→ **TASK DETAILS**: Leaving out the images, return the data below exactly as it is written.

Records from a dataset:
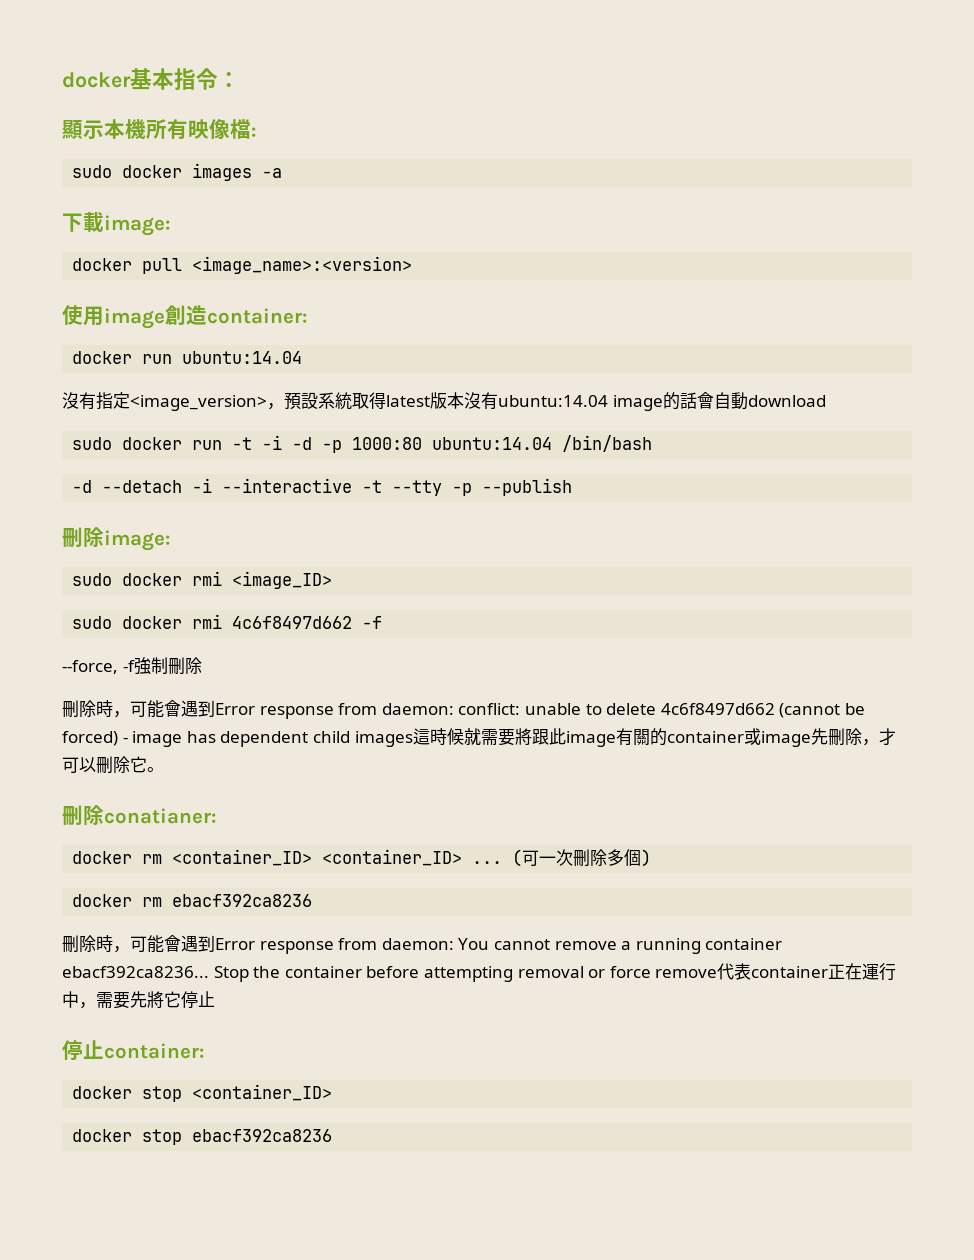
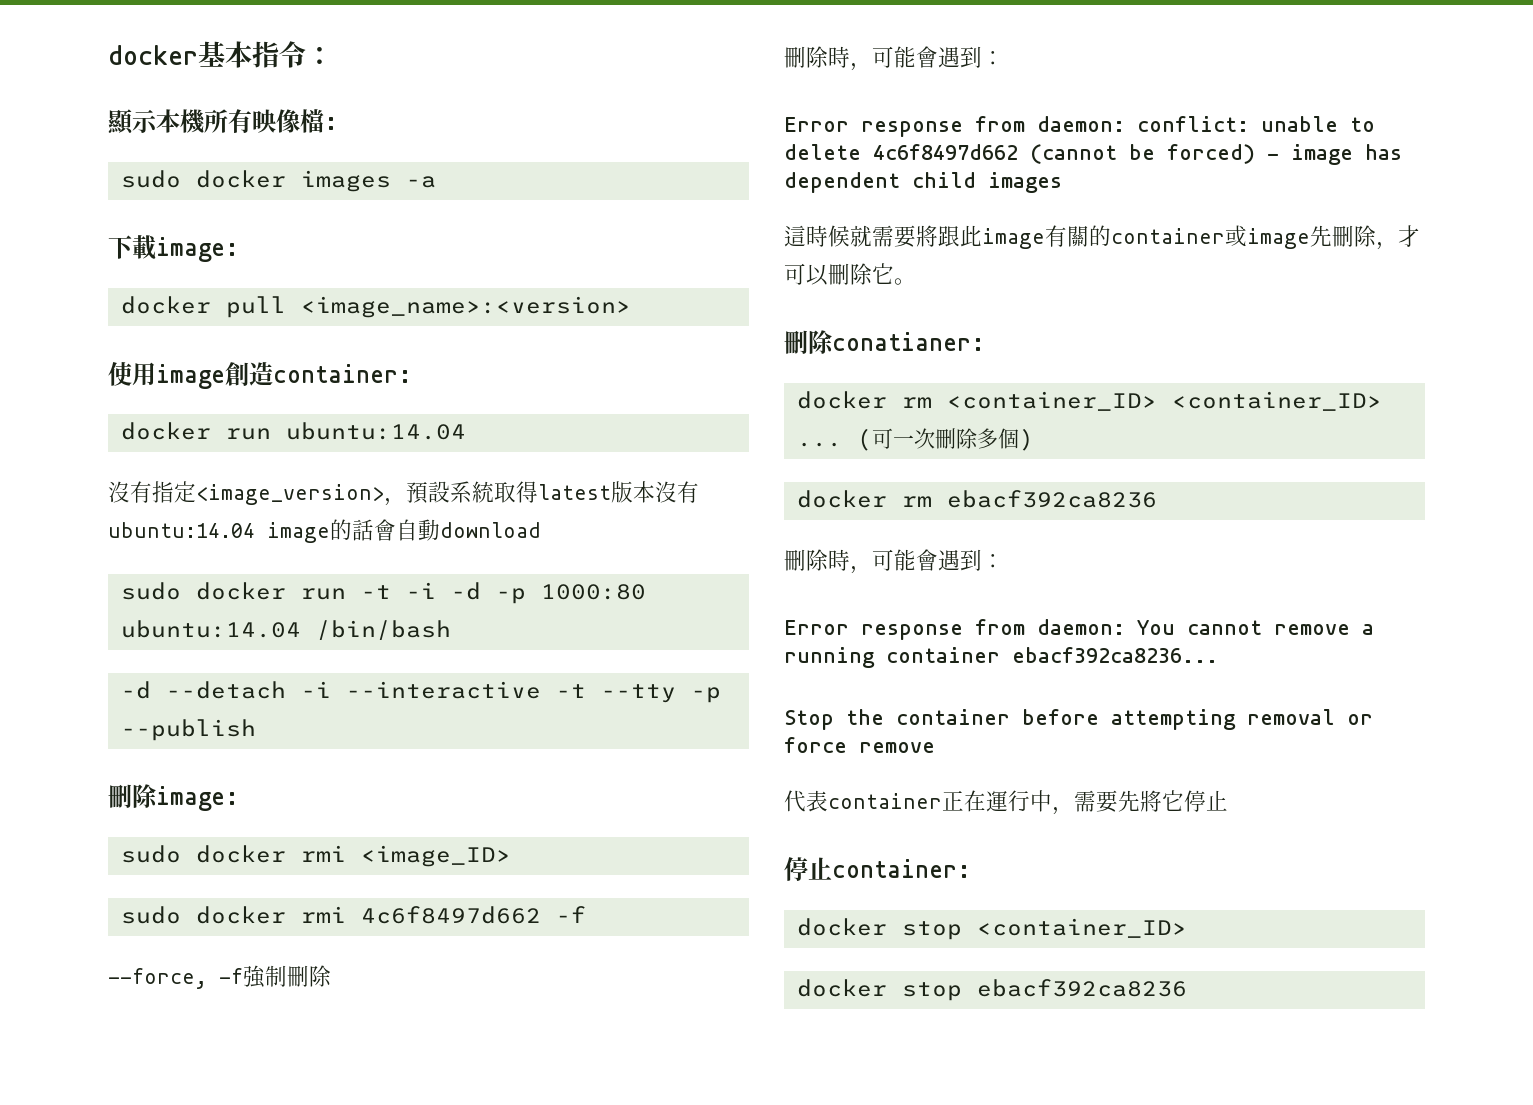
(215, 708) none -> [982,51,1004,65] ： //
(413, 739) none -> (1062, 182) //
(215, 943) none -> [982,554,1004,568] ： //
(209, 972) none -> (1218, 655) //
(718, 973) none -> (935, 747) //

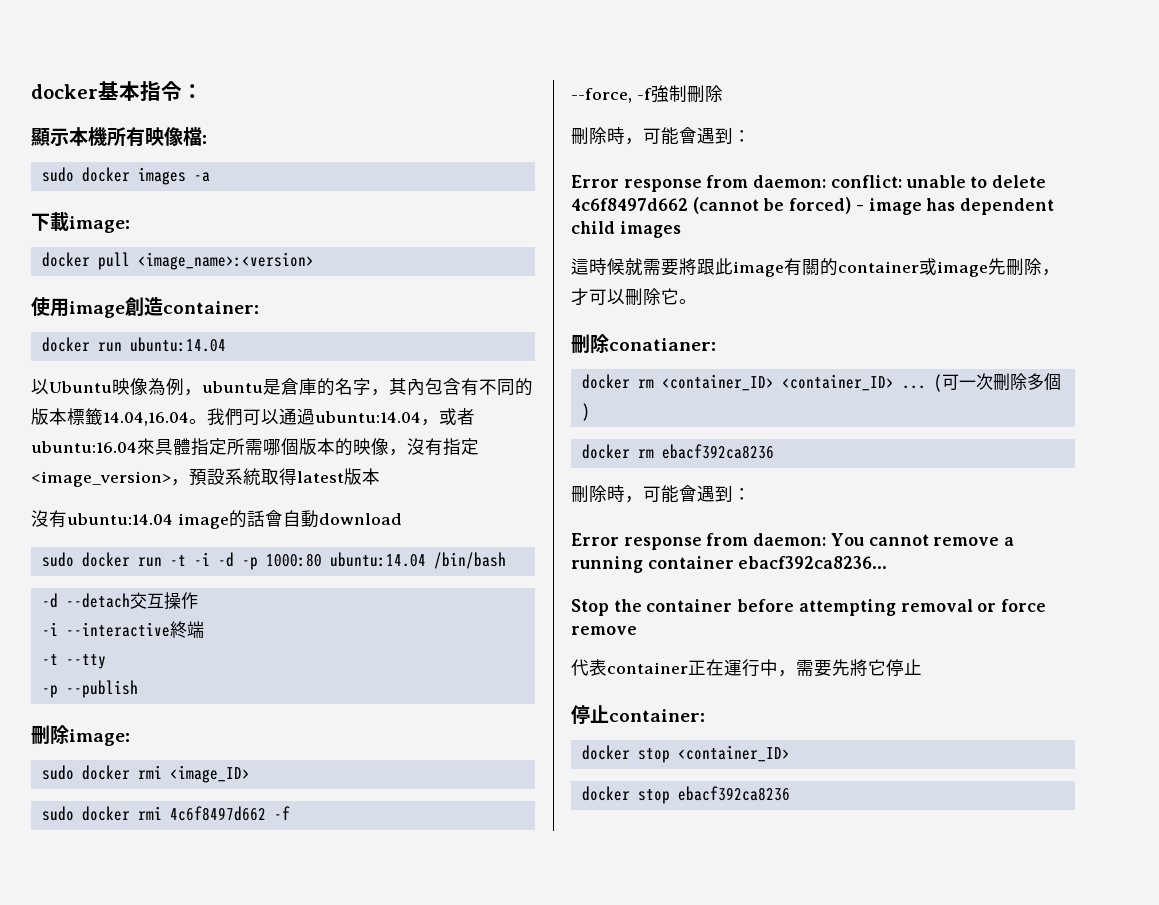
(466, 431) none -> [31,378,533,396] [31,408,475,426] [31,438,407,456] 以Ubuntu映像為例，ubuntu是倉庫的名字，其內包含有不同的版本標籤14.04,16.04。我們可以通過ubuntu:14.04，或者ubuntu:16.04來具體指定所需哪個版本的映像，
(655, 492) none -> (380, 476) //
(286, 690) none -> [129,592,198,610] 交互操作 //
(541, 690) none -> [169,621,204,638] 終端 //
(676, 693) none -> (106, 661) //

→ **OUTPUT BELOW**:
(215, 708) none -> [982,51,1004,65] ： //
(413, 739) none -> (1062, 182) //
(215, 943) none -> [982,554,1004,568] ： //
(209, 972) none -> (1218, 655) //
(718, 973) none -> (935, 747) //

(466, 431) none -> [31,378,533,396] [31,408,475,426] [31,438,407,456] 以Ubuntu映像為例，ubuntu是倉庫的名字，其內包含有不同的版本標籤14.04,16.04。我們可以通過ubuntu:14.04，或者ubuntu:16.04來具體指定所需哪個版本的映像，
(655, 492) none -> (380, 476) //
(286, 690) none -> [129,592,198,610] 交互操作 //
(541, 690) none -> [169,621,204,638] 終端 //
(676, 693) none -> (106, 661) //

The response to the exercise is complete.